May 4, 2000 -- So you've skipped a couple of doses of your antidepressant ... so what? Or maybe you just decided to stop taking it ... what's the big deal? Researchers asking those very questions have found that suddenly stopping treatment with some antidepressants of the type known as selective serotonin reuptake inhibitors, or SSRIs, can cause serious withdrawal effects, both physically and psychologically.
SSRI drugs include those like Prozac, Paxil, and Zoloft. Patients taking these drugs must carefully follow their doctor's instructions about when and how long to take their medication. Failure to do so can lead to unpleasant problems, according to a study in the April issue of the British Journal of Psychiatry -- although some of the SSRI drugs seem to cause worse problems than others.
For those taking Paxil, especially, following the prescribed dosing instructions is important if you want to keep feeling well.
"Compliance with medication regimens as prescribed is important, and new symptoms can occur after missing doses," says the lead author of the study, David Michelson, MD. Michelson adds that in the case of the drug Paxil, negative symptoms can occur as early as the second missed dose.
"Symptoms related to discontinuation [and missed doses] commonly include physical symptoms such as dizziness and gastrointestinal symptoms," he says
Michelson and his colleagues studied 107 patients who had been successfully treated with Prozac, Zoloft, or Paxil. Over the course of 5 days, all of them received an inactive pill as a substitute for their medication, and this was compared with another 5-day period when all they took their regular medication. Patients reported side effects by filling out a questionnaire.
During the time they were taking the inactive tablet, patients treated with Paxil had more unpleasant -- and sometimes severe -- side effects than those who were treated with Zoloft. The most common symptom reported was dizziness. Unusual dreams, nausea, fatigue, and irritability were also common when after stopping Paxil and, to a lesser extent, Zoloft.
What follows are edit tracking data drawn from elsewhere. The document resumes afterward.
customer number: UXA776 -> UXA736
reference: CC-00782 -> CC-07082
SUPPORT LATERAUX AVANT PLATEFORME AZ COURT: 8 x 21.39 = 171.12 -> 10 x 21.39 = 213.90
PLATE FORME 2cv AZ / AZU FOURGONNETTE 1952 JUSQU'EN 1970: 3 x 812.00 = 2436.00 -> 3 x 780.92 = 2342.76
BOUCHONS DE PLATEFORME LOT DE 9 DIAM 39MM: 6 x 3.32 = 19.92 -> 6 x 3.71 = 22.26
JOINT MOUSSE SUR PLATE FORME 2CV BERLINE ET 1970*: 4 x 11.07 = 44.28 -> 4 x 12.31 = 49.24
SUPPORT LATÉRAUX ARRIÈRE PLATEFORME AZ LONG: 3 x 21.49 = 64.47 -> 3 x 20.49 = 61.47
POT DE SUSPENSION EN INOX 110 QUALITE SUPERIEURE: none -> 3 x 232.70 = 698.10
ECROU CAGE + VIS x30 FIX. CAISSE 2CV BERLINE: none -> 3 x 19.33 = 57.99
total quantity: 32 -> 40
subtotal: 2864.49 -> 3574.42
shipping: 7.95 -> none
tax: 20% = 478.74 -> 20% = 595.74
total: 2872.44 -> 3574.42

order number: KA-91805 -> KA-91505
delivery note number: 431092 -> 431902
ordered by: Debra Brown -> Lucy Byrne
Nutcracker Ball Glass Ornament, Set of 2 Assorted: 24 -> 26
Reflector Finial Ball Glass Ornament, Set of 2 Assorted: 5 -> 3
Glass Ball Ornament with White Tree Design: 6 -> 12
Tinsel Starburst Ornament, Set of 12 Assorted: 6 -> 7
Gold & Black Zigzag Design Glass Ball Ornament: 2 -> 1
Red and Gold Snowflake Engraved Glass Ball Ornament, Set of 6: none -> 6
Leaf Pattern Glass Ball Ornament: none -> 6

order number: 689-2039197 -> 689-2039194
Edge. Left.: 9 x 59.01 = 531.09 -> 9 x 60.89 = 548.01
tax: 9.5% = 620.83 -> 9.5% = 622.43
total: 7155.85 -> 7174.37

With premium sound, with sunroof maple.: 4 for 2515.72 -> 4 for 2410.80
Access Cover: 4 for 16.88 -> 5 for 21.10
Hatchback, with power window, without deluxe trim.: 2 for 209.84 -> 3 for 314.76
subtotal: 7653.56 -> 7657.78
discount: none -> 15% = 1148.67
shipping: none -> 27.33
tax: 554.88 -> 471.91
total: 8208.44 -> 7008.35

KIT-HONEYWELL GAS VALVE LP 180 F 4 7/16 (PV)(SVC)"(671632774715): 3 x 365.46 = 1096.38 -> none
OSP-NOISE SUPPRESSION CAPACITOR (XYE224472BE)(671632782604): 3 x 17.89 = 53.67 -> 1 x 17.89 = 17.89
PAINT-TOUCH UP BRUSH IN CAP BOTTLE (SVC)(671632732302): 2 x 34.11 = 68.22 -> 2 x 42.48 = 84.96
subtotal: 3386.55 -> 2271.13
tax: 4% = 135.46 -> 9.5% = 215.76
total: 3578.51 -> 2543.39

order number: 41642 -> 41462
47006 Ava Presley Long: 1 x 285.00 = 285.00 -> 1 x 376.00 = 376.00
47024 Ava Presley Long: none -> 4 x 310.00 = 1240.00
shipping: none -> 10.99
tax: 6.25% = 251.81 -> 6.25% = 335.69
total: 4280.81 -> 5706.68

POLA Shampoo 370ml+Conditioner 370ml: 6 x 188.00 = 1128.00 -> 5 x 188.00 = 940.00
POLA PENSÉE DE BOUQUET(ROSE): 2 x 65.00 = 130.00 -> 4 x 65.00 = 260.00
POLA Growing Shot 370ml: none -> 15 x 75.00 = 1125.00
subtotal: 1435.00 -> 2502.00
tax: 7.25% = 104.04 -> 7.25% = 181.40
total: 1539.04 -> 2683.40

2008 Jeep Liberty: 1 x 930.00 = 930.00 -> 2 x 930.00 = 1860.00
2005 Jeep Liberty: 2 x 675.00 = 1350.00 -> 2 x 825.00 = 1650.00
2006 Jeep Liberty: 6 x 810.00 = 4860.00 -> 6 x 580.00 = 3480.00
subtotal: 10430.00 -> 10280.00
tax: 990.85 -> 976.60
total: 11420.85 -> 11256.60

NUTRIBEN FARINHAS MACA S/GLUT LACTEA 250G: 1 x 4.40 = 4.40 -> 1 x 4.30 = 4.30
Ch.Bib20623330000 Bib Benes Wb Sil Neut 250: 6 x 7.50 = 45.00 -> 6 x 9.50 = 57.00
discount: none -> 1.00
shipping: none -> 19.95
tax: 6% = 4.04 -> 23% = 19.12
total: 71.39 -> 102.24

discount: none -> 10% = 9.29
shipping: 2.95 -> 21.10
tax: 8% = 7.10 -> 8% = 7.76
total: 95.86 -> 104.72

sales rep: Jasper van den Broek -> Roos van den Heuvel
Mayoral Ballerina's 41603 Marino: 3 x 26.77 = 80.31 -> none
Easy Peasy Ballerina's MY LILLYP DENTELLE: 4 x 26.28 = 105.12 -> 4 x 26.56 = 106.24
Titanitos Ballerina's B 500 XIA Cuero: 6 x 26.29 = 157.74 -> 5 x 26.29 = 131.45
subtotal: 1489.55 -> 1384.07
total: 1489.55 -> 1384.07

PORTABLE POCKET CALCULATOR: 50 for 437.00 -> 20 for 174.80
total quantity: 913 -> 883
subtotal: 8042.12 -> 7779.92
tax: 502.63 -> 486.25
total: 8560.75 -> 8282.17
Researchers found that withdrawal from Prozac caused no negative events. They think this is due to the fact that Prozac stays in the body for a long time in comparison to the other SSRIs. If that is the case, withdrawal effects would not have been experienced after only 5 days of taking the inactive tablet.
The short period of the study -- especially given the long time Prozac stays active in the body -- can be thought of as a weakness in comparing the three drugs, says Raymond L. Woosley, PhD, who reviewed the study for WebMD. Complicating the issue, he says, is the fact that the company that paid for the study -- Eli Lilly and Company -- is the manufacturer of fluoxetine.
Woosley is professor and chairman of pharmacology at Georgetown University Medical Center in Washington, and a member of WebMD's editorial advisory board.
The bottom line, Michelson says, is that both doctors and patients need to pay more attention to the proper dosing schedules for antidepressants in the SSRI group. Adverse events can occur, but the good news is, they are most likely temporary. If patients experience any of these symptoms, and have not been taking their medicines regularly or as directed by their doctor, they should also know that the symptoms will probably resolve spontaneously once the medication is again taken regularly, he says.